(SUPPLIED MATERIAL Opens)

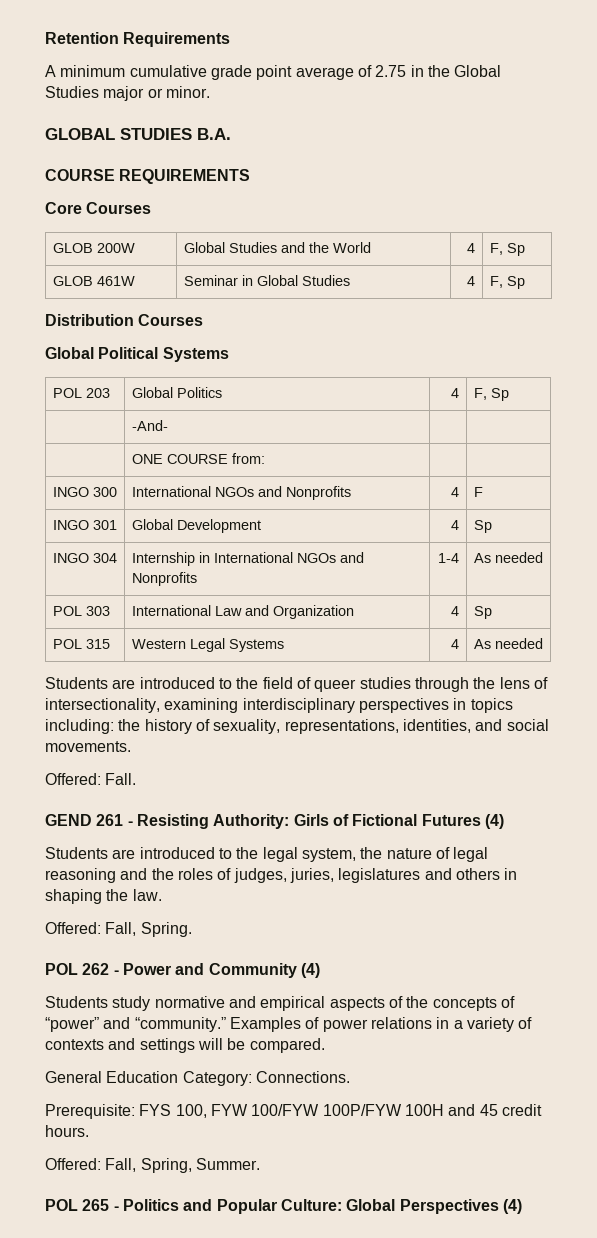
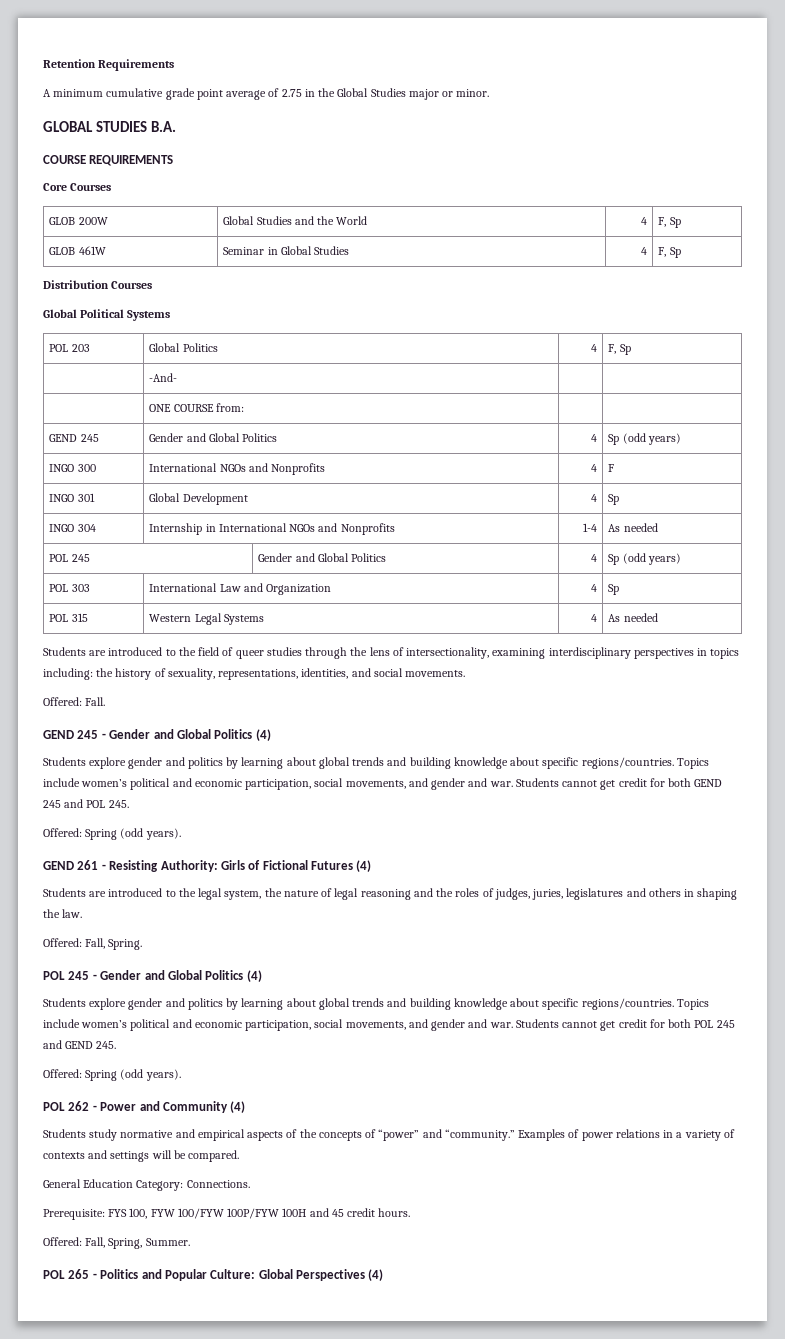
+ GEND 245 | Gender and Global Politics | 4 | Sp (odd years)
+ POL 245 | Gender and Global Politics | 4 | Sp (odd years)
+ GEND 245 - Gender and Global Politics (4)
+ Students explore gender and politics by learning about global trends and building knowledge about specific regions/countries. Topics include women’s political and economic participation, social movements, and gender and war. Students cannot get credit for both GEND 245 and POL 245.
+ Offered: Spring (odd years).
+ POL 245 - Gender and Global Politics (4)
+ Students explore gender and politics by learning about global trends and building knowledge about specific regions/countries. Topics include women’s political and economic participation, social movements, and gender and war. Students cannot get credit for both POL 245 and GEND 245.
+ Offered: Spring (odd years).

(SUPPLIED MATERIAL Closes)

EXERCISE DIRECTIONS =>
Find and copy each line above holding "participation".

WRITTEN RESPONSE =>
+ Students explore gender and politics by learning about global trends and building knowledge about specific regions/countries. Topics include women’s political and economic participation, social movements, and gender and war. Students cannot get credit for both GEND 245 and POL 245.
+ Students explore gender and politics by learning about global trends and building knowledge about specific regions/countries. Topics include women’s political and economic participation, social movements, and gender and war. Students cannot get credit for both POL 245 and GEND 245.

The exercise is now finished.